In the entries, find all lines that hold the word "Connection" and copy them.
*** Supplied material Section Begins ***
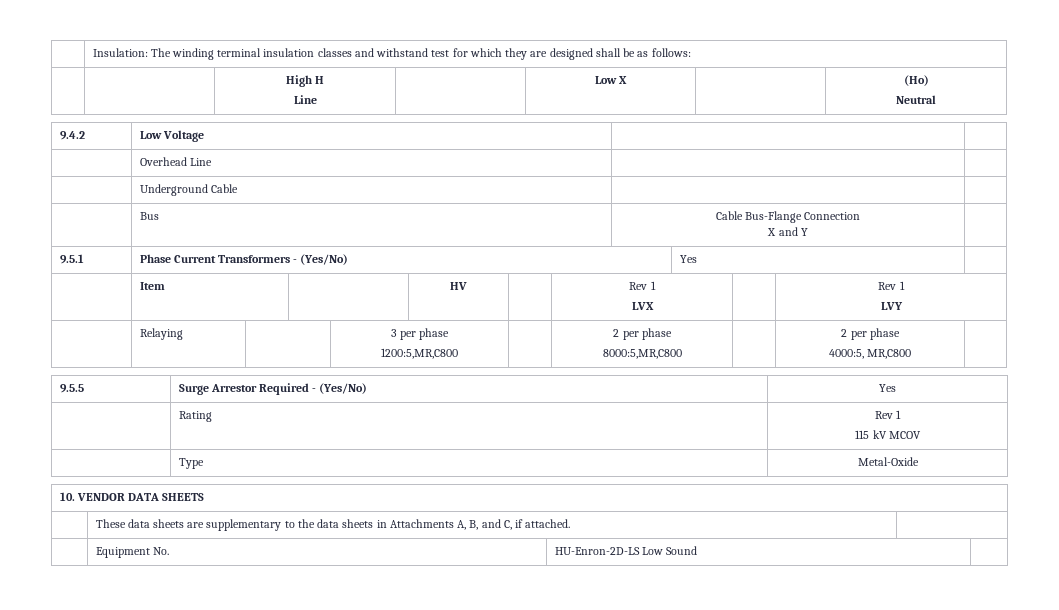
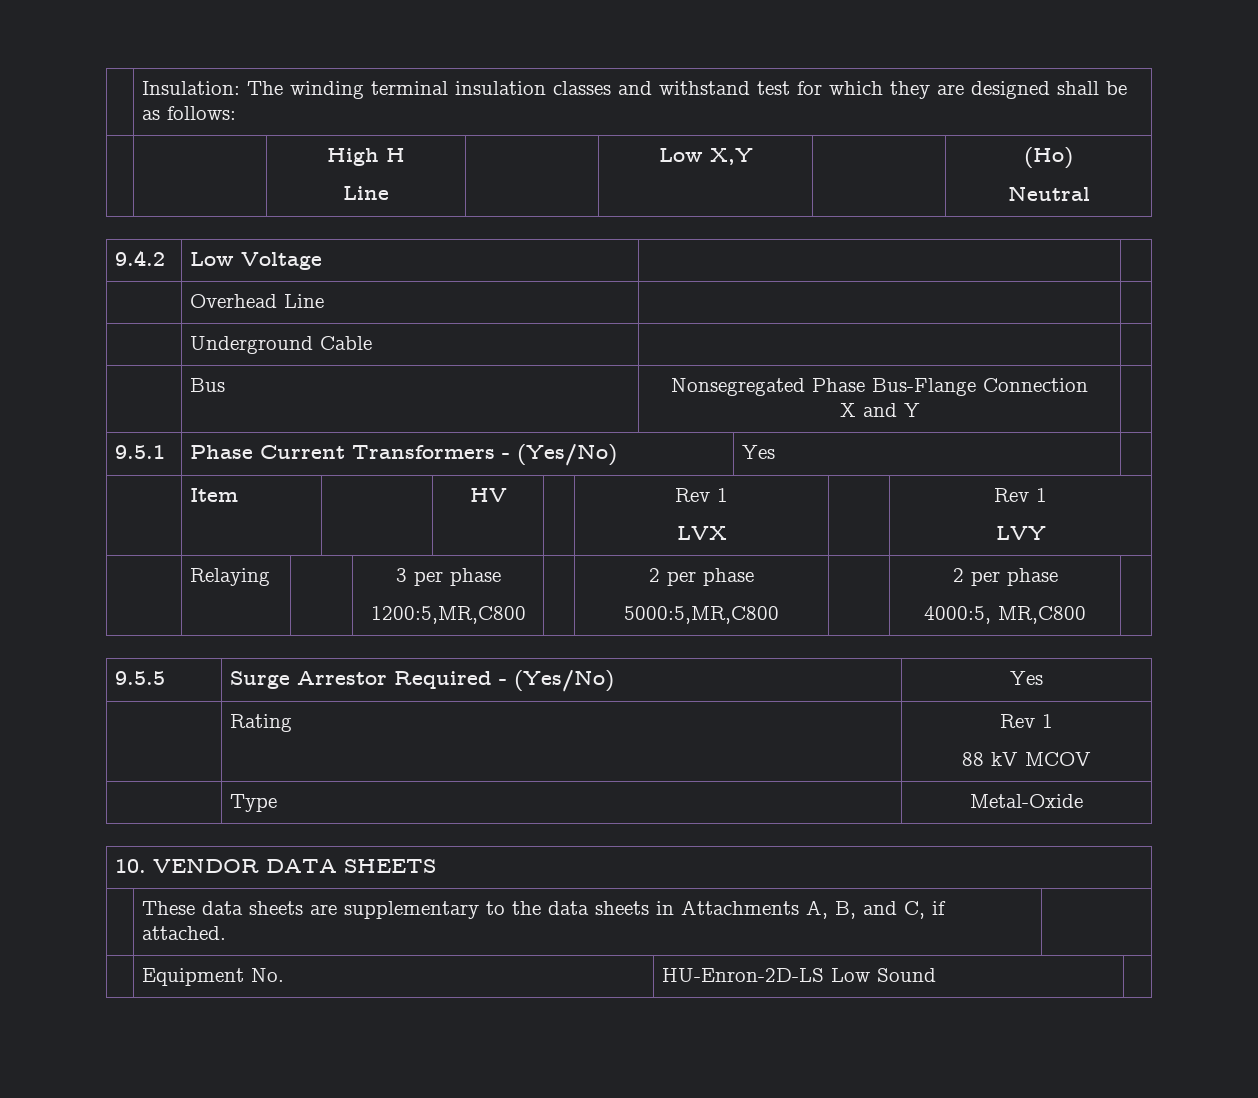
  | | High H
- Line | | Low X | | (Ho)
+ Line | | Low X,Y | | (Ho)
- | Bus | Cable Bus-Flange Connection
+ | Bus | Nonsegregated Phase Bus-Flange Connection
  | Relaying | | 3 per phase
  1200:5,MR,C800 | | 2 per phase
- 8000:5,MR,C800 | | 2 per phase
+ 5000:5,MR,C800 | | 2 per phase
  | Rating | Rev 1
- 115 kV MCOV
+ 88 kV MCOV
*** Supplied material Section Ends ***
Task output:
- | Bus | Cable Bus-Flange Connection
+ | Bus | Nonsegregated Phase Bus-Flange Connection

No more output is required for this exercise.